The biggest downside here would seem to be that the size of your code base has increased. And this has happened to enable loose coupling, but mostly to allow for Unit Testing. Is this a good thing?

When I first started learning about Unit Testing my biggest worry, apart from how much more code I'd be writing and maintaining, was that I would start writing strangely designed code just so I could Unit Test it and not because it was the right design for the situation. You can imagine all kinds of terrible things. Classes with all public methods. Classes with only a single static method that is only used by one other class. Classes with tentacles and suction cups and slimy oddly named and mostly irrelevant properties.

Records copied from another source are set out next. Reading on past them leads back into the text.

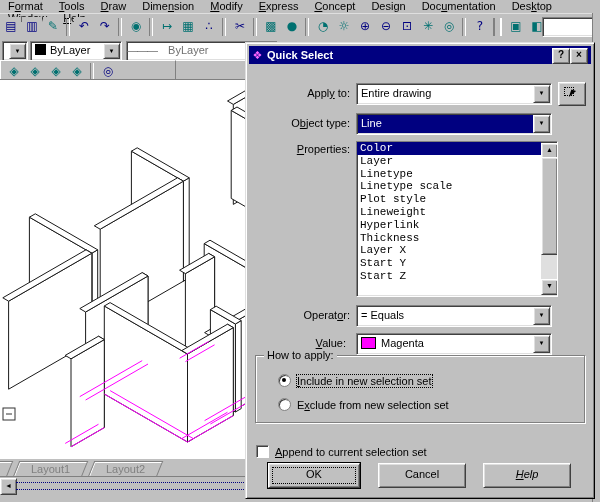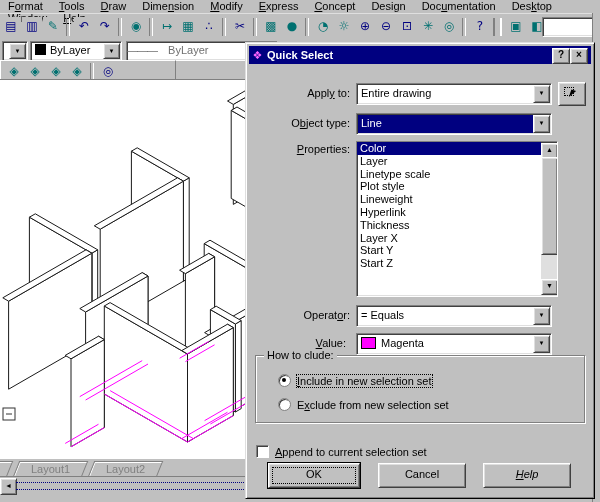"Color" div { font-family: none -> Liberation Mono, monospace }
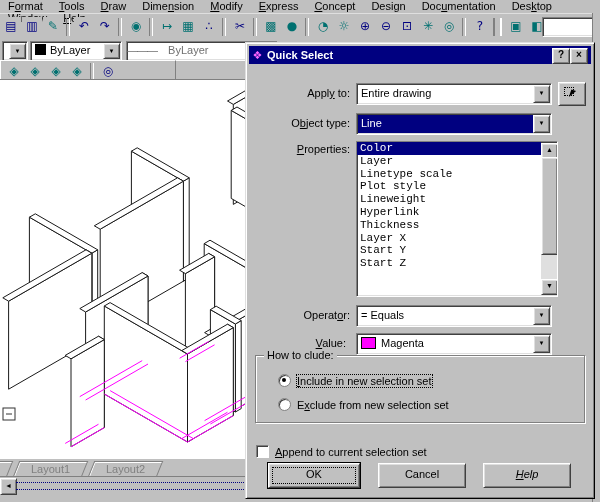"Linetype" div.list-item { html: none -> <div>Linetype</div> }
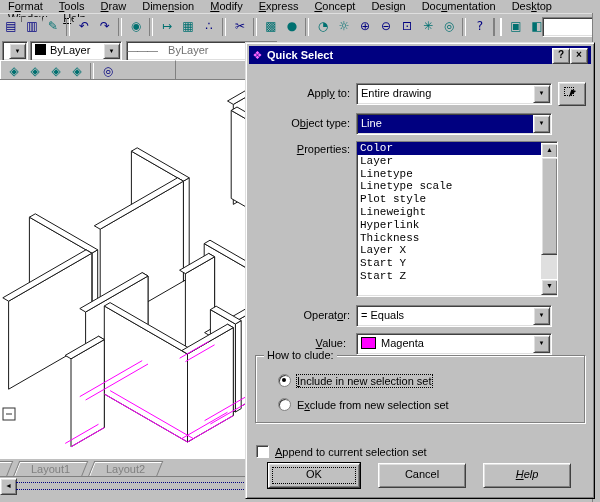"How to clude:" span { text: clude -> apply }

However, I was surprised at how often my design changed for the better due to thinking about testing. My first few unit testing attempts didn't result in any tentacles or other horrible things. That is, until I encountered dependency injection. "Look! I'm making my code loosely coupled!" I thought to myself, "That's a good thing! This Unit Testing really works!"

But dependency injection is a very slippery slope. After all, the majority of classes you write are riddled with dependencies. Things like databases, framework code, web services, user interfaces, other code libraries you've written, etc. Should you seriously create a class to wrap each one of these and then pass those classes into other classes that apply the "business logic" and "glue" between how those dependencies are used? Imagine how huge your code base would be then! And you certainly can't create static classes if you're planning on passing them into another class through a constructor. And of course now that you've created all these objects that wrap various dependencies, you're going to want to reuse them. In .NET that means putting them in their own assemblies. Are we going to end up with 500 assemblies with complicated dependencies? Where do we draw the line?

An object mocking framework like TypeMock (not free!) would help alleviate the need for all the "injection" going on here just for the sake of testing, though you'd still need to create many objects. I need to look into that product more to decide if its worth the cost (its quite expensive). If it is, then the line can be drawn with a question, "Do I need this to be loosely coupled?" If it isn't, then the line needs to be drawn with a different question, "Do I need to mock this for testing or to have it be loosely coupled?" The first question is pretty easy to answer. The second one... maybe not so much.

Lets end with a string of questions. Do you unit test? Do you mock objects? What mocking library do you use? How does dependency injection make you feel?

1 comment:

  1. Ill start by answering the questions at the bottom of your post.

    1) Yes we unit test, but poorly.
    2) We do mock but we are trying to move away from it.
    3) We use NMock and RhinoMock (old projects on NMock, newer on Rhino)
    4) Warm and fuzzy with a bit of uneasyness.

    What you described as problems for DE are exactly what we see. In order to prevent having dependencies we sometimes go overboard and create a bunch of interfaces and factories and all this other crap. The factories really are for testing because you can inject whatever mock object you want the factory to return as long as it matches the interface.

    I hate that. It seems wrong in some way and almost seems hackish.

    In testing there are 2.5 schools of thought. Those who support mocking and mock every external dependency. Those who prefer end to end testing where you write specific unit tests, but then as you go further up the dependency tree you dont mock those further down. And those who are in group 2 but find a way to mock out data connections.

    I like the third option, but ive never really done it. If you look into how rails does unit testing it kind of follows this approach. It does this by allowing the test to inject sample data into the data stream from a data connection. So i can write yaml that lets you put in records that match what you want.

    We are redoing our architecture so any dependencies are called in what will really be our model, and then calls to those methods will be in our controller. We wont test the model because the code is simple. Its call X service returning Y. Something that we do all the time and the code is identical. We will focus on testing real business logic in the controller.